Of the state's urban areas, only Northern Virginia, where federal employment still provides a measure of stability, escaped an increase in the jobless rate from the month before.

The Virginia Employment Commission said that an increase in the work force coupled with slack seasonal employment in agriculture had combined to boost the number of out-of-work Virginians to 205,800. Officials predicted that the situation could get even worse during the holiday season as teen-agers and housewives look for jobs for extra income and cold weather curtails out-of-doors work.

Officials pointed out that Virginia's unemployment rate remains below national levels. "As usual, a large number of governmental employes and broad industrial diversification left Virginia in a good posture compared to many areas of the nation," said William F. Mezger of the VEC.

In October unemployment normally declines in Virginia because of the number of people going back to school and an increase in harvest activity. But this year unemployment rose to 7.8 percent from 7.4 percent in September. The labor force grew by approximately 2,000, and state officials said they could not explain why. At the same time, fewer agricultural workers were needed than usual for this time of year because of frost damage to fruit and an early end of the tobacco harvest .

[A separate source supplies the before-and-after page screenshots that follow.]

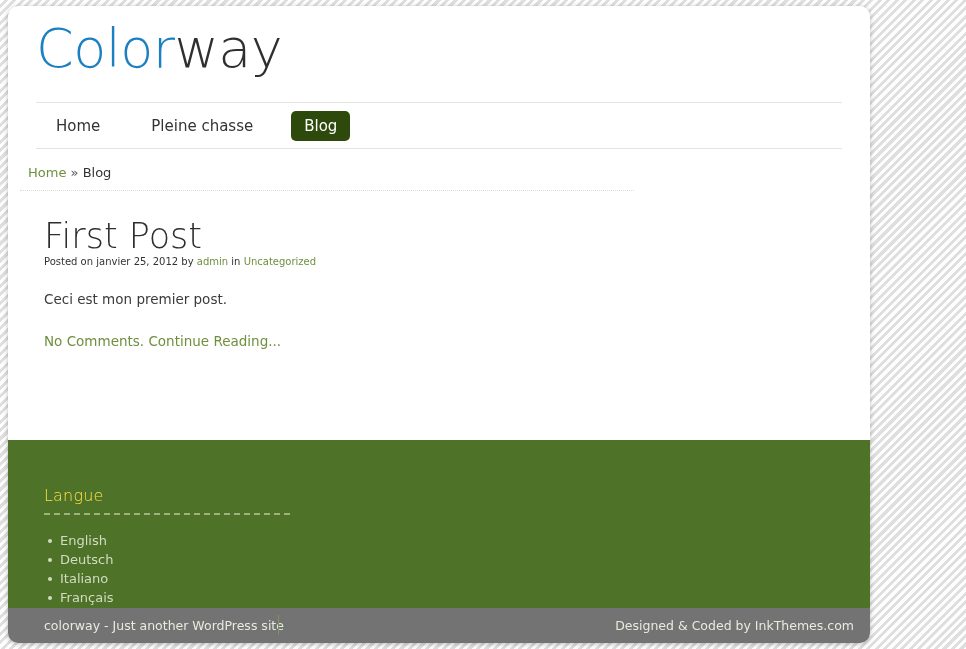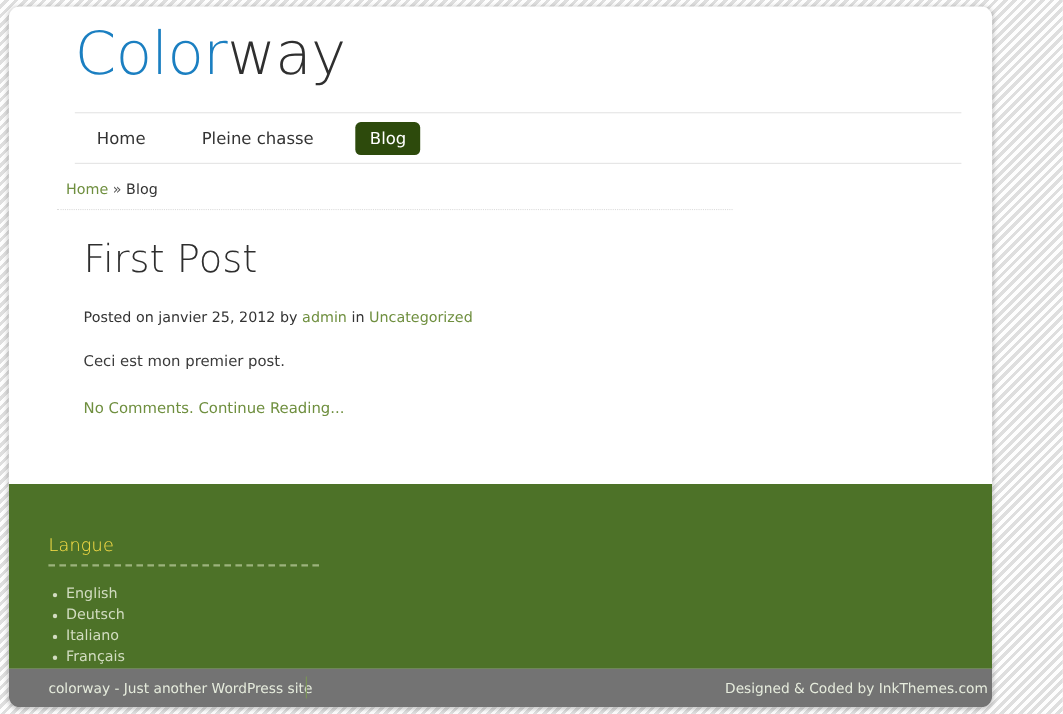--- a/index.html
+++ b/index.html
@@ -30,7 +30,6 @@
     border-radius: 10px;
     box-shadow: 0 1px 5px rgba(0,0,0,0.25);
     overflow: hidden;
-    padding-left: 32px;
   }
 
   

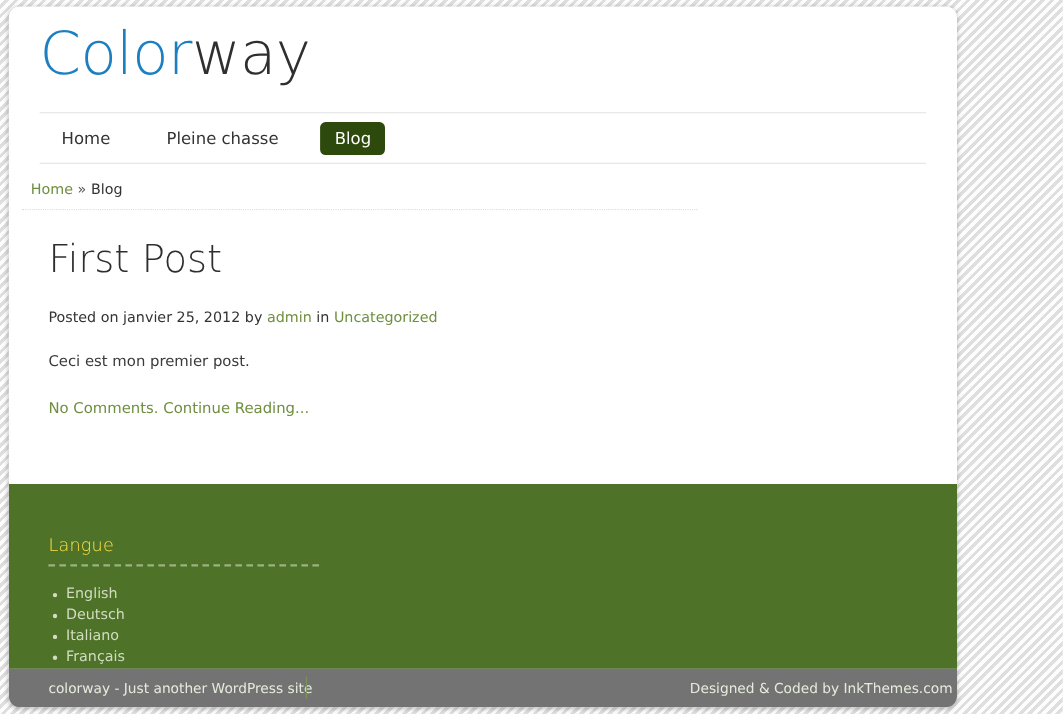--- a/index.html
+++ b/index.html
@@ -114,8 +114,8 @@
     letter-spacing: 0px;
   }
   .post-meta {
-    margin-top: 26px;
-    font-size: 13px;
+    margin-top: 0;
+    font-size: 10px;
     color: #333333;
   }
   .post-meta a {

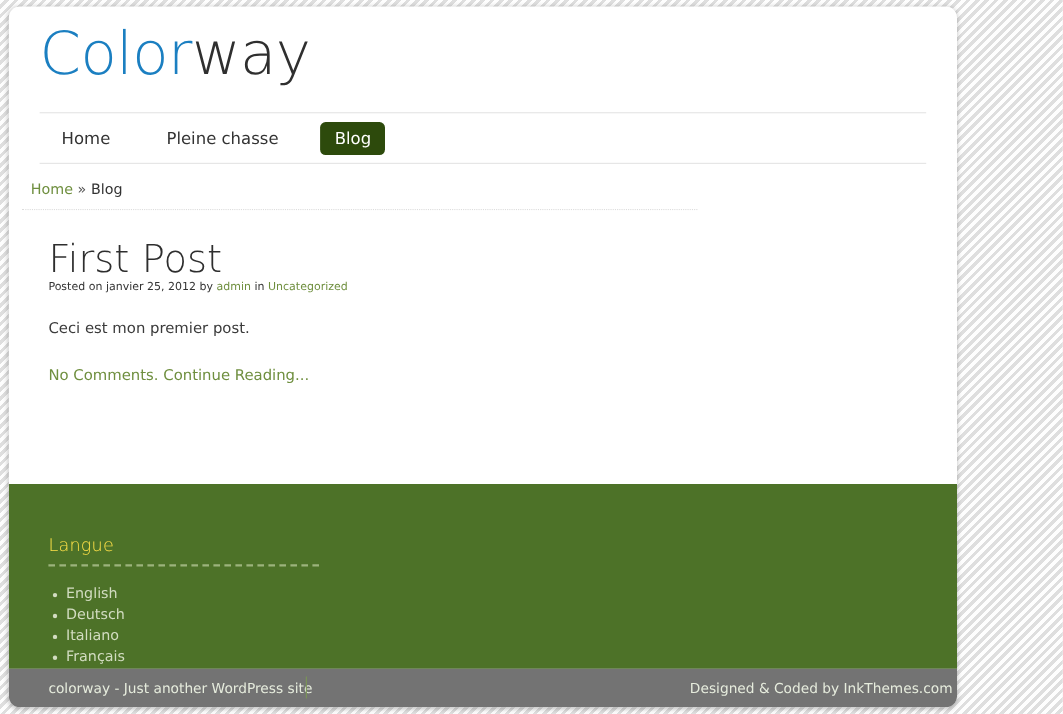--- a/index.html
+++ b/index.html
@@ -218,7 +218,7 @@
   }
   .bottom-right {
     position: absolute;
-    right: 4px;
+    right: 16px;
     top: 10px;
     font-size: 12.5px;
     color: #e6ecdd;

Unemployment in the Roanoke area was 7.9 percent, pushed up by factory and railroad layoffs. The jobless rate for the Norfolk-Virginia Beach-Portsmouth area was 7.7 percent. In Newport News-Hampton it was 7 percent, and in Richmond it was 5.9 percent. Northern Virginia's unemployment rate remained unchanged at 4.3 percent.

The worst hit area of the state was southwest Virginia where the recession in coal mining has taken a heavy toll. Dickenson County had the highest unemployment rate at 24.8 percent. Buchanan County had a jobless rate of 22.1 percent. Russell County's unemployment was 21.9 percent, and Tazewell County's jobless rate was 19.4 percent.